The task >>
In the listing below, count the lines that contain the string "left", and state that number without further words.

Records supplied >>
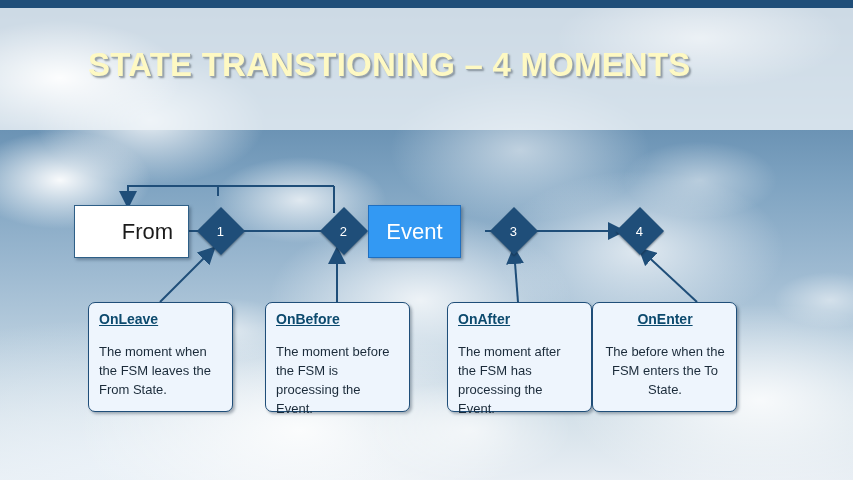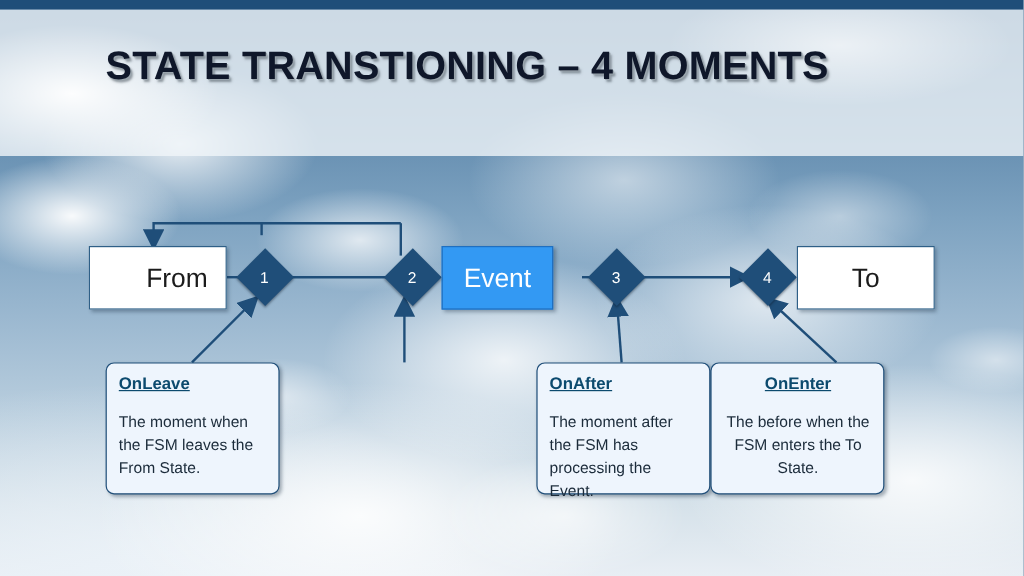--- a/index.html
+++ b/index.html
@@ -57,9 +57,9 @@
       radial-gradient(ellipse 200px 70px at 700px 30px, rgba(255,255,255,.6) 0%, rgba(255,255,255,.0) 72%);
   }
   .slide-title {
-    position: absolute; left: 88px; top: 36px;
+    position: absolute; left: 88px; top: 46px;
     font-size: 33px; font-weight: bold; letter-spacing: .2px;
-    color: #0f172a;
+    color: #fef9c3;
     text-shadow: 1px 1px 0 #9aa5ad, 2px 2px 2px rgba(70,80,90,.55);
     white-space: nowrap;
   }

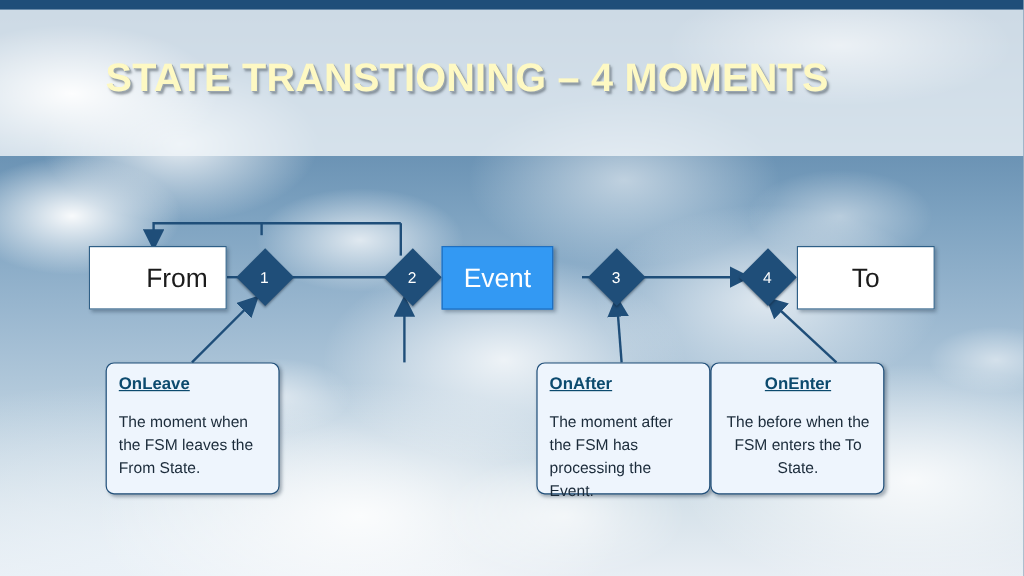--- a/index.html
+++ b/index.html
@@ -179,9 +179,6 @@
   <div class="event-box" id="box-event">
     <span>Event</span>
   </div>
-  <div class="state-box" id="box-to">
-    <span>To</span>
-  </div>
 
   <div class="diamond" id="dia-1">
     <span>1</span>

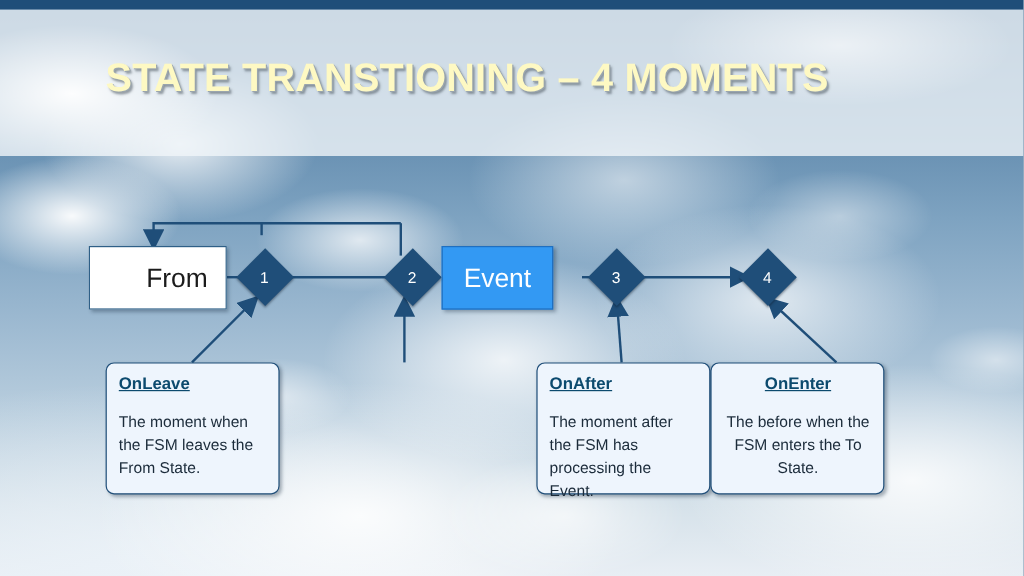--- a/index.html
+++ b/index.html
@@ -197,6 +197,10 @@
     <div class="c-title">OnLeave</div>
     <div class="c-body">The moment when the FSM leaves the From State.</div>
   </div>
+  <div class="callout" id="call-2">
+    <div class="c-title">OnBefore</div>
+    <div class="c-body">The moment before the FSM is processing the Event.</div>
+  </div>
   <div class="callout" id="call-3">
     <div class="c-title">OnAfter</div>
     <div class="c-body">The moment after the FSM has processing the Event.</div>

Written answer >>
2